» Work instructions
The whole listing below, with no pictures, is to be repeated as it stands.

» Records for this task

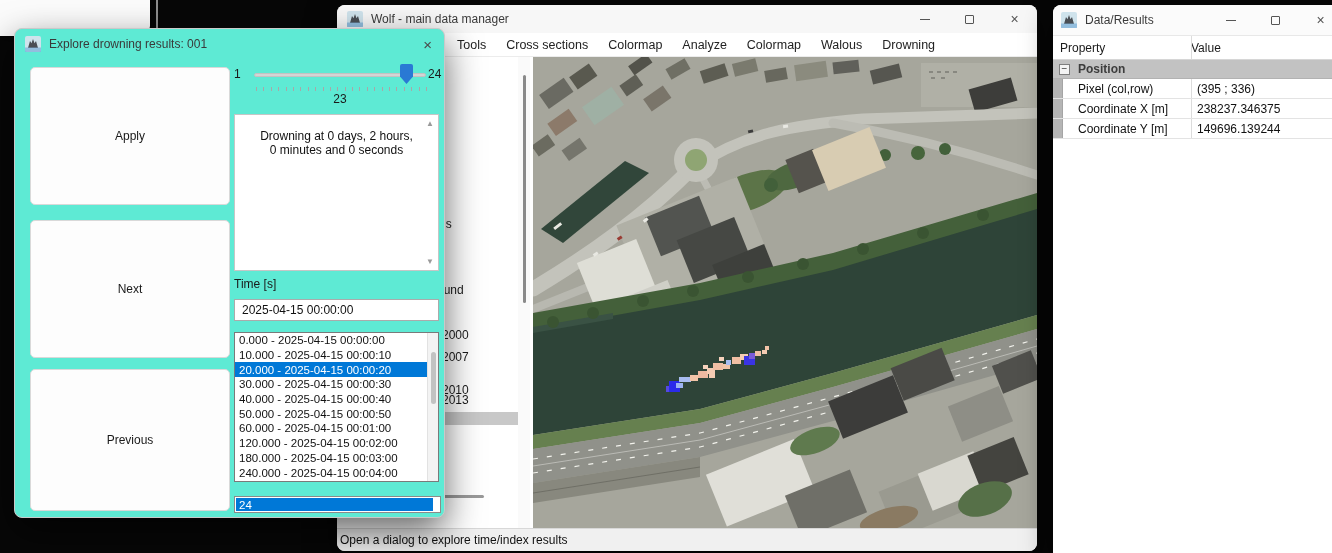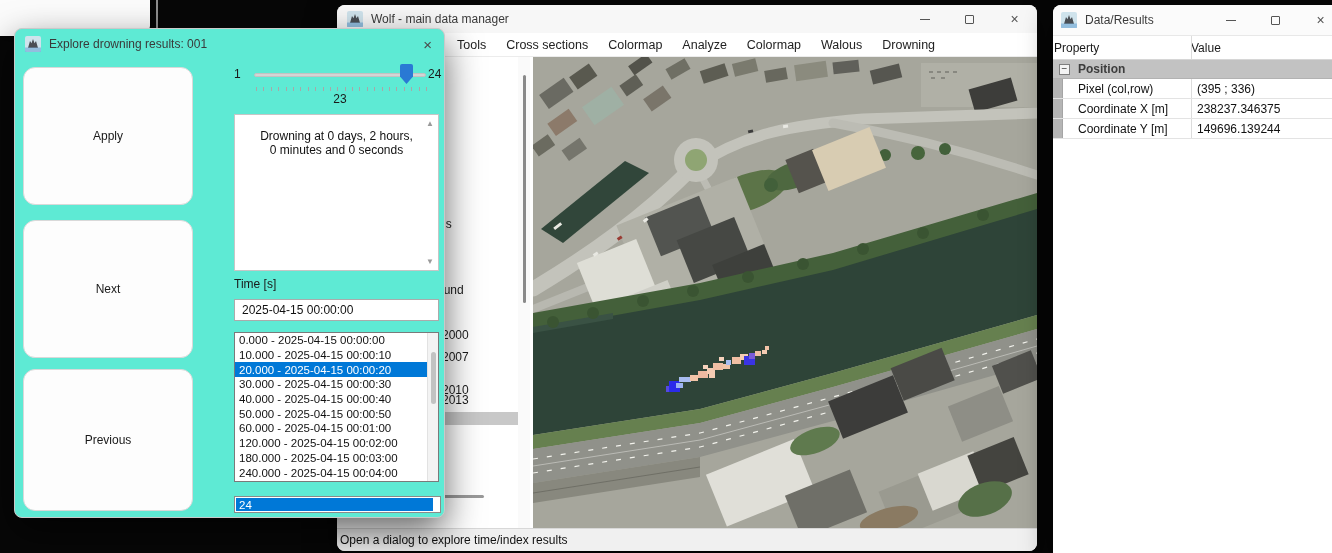--- a/index.html
+++ b/index.html
@@ -35,42 +35,42 @@
                 display:flex; align-items:center; }
   #status-text { font-size:12px; color:#111; margin-left:3px;text-align:right; }
   #resize-grip { position:absolute; right:3px; bottom:3px; width:2px; height:2px; background:transparent;
                  box-shadow:0 8px #9a9a9a, 4px 8px #9a9a9a, 8px 8px #9a9a9a, 4px 4px #9a9a9a, 8px 4px #9a9a9a, 8px 0 #9a9a9a; }
 
   
   #dr-win { left:1053px; top:5px; width:290px; height:548px; border-radius:8px 0 0 0; overflow:hidden; }
   #dr-win .titlebar { height:30px; background:#fbfbfb; }
   #dr-header { display:flex; height:25px; align-items:center; border-bottom:1px solid #d6d6d6;
                border-top:1px solid #e8e8e8; font-size:12px; color:#1a1a1a; position:relative; }
-  #dr-header .c1 { padding-left:1px; width:138px; }
+  #dr-header .c1 { padding-left:7px; width:138px; }
   #dr-header .c2 { }
   .dr-vline { position:absolute; left:138px; top:0; bottom:0; width:1px; background:#dcdcdc; }
   #dr-group-row { display:flex; align-items:center; height:19px; background:#c2c2c2;
                   border-bottom:1px solid #b2b2b2; font-size:12px; font-weight:bold; color:#3d3d3d; }
   .collapse-box { width:11px; height:11px; border:1px solid #7e7e7e; background:#f4f4f4; margin-left:6px;
                   display:flex; align-items:center; justify-content:center; font-size:10px; line-height:1;
                   color:#333; font-weight:normal; }
   #dr-group-row .glabel { margin-left:8px; }
   .dr-row { display:flex; height:20px; border-bottom:1px solid #e3e3e3; font-size:12px; color:#111;
             position:relative; align-items:center; }
   .dr-gutter { width:10px; align-self:stretch; background:#b5b5b5; border-right:1px solid #a5a5a5; }
   .dr-prop { width:128px; padding-left:15px; }
   .dr-val { padding-left:6px; }
 
   
   #dlg { left:14px; top:28px; width:431px; height:490px; background:#5eead4; border-radius:8px;
          box-shadow:0 14px 36px rgba(0,0,0,.6); border:1px solid #c9c9c9; }
   #dlg .titlebar { background:transparent; height:30px; }
   #dlg-close { margin-left:auto; margin-right:12px; font-size:15px; color:#4a4a4a; }
-  .big-btn { position:absolute; left:8px; width:170px; background:#fdfdfd; border:1px solid #d9d9d9;
-             border-radius:12px; display:flex; align-items:center; justify-content:center;
+  .big-btn { position:absolute; left:15px; width:200px; background:#fdfdfd; border:1px solid #d9d9d9;
+             border-radius:5px; display:flex; align-items:center; justify-content:center;
              font-size:12px; color:#1a1a1a; }
   #btn-apply { top:38px; height:138px; }
   #btn-next { top:191px; height:138px; }
   #btn-prev { top:340px; height:142px; }
 
   .dlg-label { position:absolute; font-size:12px; color:#1a1a1a; }
   #slider-track { position:absolute; left:239px; top:44px; width:172px; height:4px; background:#d4d4d4;
                   border:1px solid #c2c2c2; border-radius:2px; }
   #slider-thumb { position:absolute; left:385px; top:35px; width:13px; height:20px; background:#2a79d4;
                   clip-path:polygon(0 0,100% 0,100% 62%,50% 100%,0 62%); border-radius:2px; }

» Answer for the task
--- a/index.html
+++ b/index.html
@@ -35,42 +35,42 @@
                 display:flex; align-items:center; }
   #status-text { font-size:12px; color:#111; margin-left:3px;text-align:right; }
   #resize-grip { position:absolute; right:3px; bottom:3px; width:2px; height:2px; background:transparent;
                  box-shadow:0 8px #9a9a9a, 4px 8px #9a9a9a, 8px 8px #9a9a9a, 4px 4px #9a9a9a, 8px 4px #9a9a9a, 8px 0 #9a9a9a; }
 
   
   #dr-win { left:1053px; top:5px; width:290px; height:548px; border-radius:8px 0 0 0; overflow:hidden; }
   #dr-win .titlebar { height:30px; background:#fbfbfb; }
   #dr-header { display:flex; height:25px; align-items:center; border-bottom:1px solid #d6d6d6;
                border-top:1px solid #e8e8e8; font-size:12px; color:#1a1a1a; position:relative; }
-  #dr-header .c1 { padding-left:1px; width:138px; }
+  #dr-header .c1 { padding-left:7px; width:138px; }
   #dr-header .c2 { }
   .dr-vline { position:absolute; left:138px; top:0; bottom:0; width:1px; background:#dcdcdc; }
   #dr-group-row { display:flex; align-items:center; height:19px; background:#c2c2c2;
                   border-bottom:1px solid #b2b2b2; font-size:12px; font-weight:bold; color:#3d3d3d; }
   .collapse-box { width:11px; height:11px; border:1px solid #7e7e7e; background:#f4f4f4; margin-left:6px;
                   display:flex; align-items:center; justify-content:center; font-size:10px; line-height:1;
                   color:#333; font-weight:normal; }
   #dr-group-row .glabel { margin-left:8px; }
   .dr-row { display:flex; height:20px; border-bottom:1px solid #e3e3e3; font-size:12px; color:#111;
             position:relative; align-items:center; }
   .dr-gutter { width:10px; align-self:stretch; background:#b5b5b5; border-right:1px solid #a5a5a5; }
   .dr-prop { width:128px; padding-left:15px; }
   .dr-val { padding-left:6px; }
 
   
   #dlg { left:14px; top:28px; width:431px; height:490px; background:#5eead4; border-radius:8px;
          box-shadow:0 14px 36px rgba(0,0,0,.6); border:1px solid #c9c9c9; }
   #dlg .titlebar { background:transparent; height:30px; }
   #dlg-close { margin-left:auto; margin-right:12px; font-size:15px; color:#4a4a4a; }
-  .big-btn { position:absolute; left:8px; width:170px; background:#fdfdfd; border:1px solid #d9d9d9;
-             border-radius:12px; display:flex; align-items:center; justify-content:center;
+  .big-btn { position:absolute; left:15px; width:200px; background:#fdfdfd; border:1px solid #d9d9d9;
+             border-radius:5px; display:flex; align-items:center; justify-content:center;
              font-size:12px; color:#1a1a1a; }
   #btn-apply { top:38px; height:138px; }
   #btn-next { top:191px; height:138px; }
   #btn-prev { top:340px; height:142px; }
 
   .dlg-label { position:absolute; font-size:12px; color:#1a1a1a; }
   #slider-track { position:absolute; left:239px; top:44px; width:172px; height:4px; background:#d4d4d4;
                   border:1px solid #c2c2c2; border-radius:2px; }
   #slider-thumb { position:absolute; left:385px; top:35px; width:13px; height:20px; background:#2a79d4;
                   clip-path:polygon(0 0,100% 0,100% 62%,50% 100%,0 62%); border-radius:2px; }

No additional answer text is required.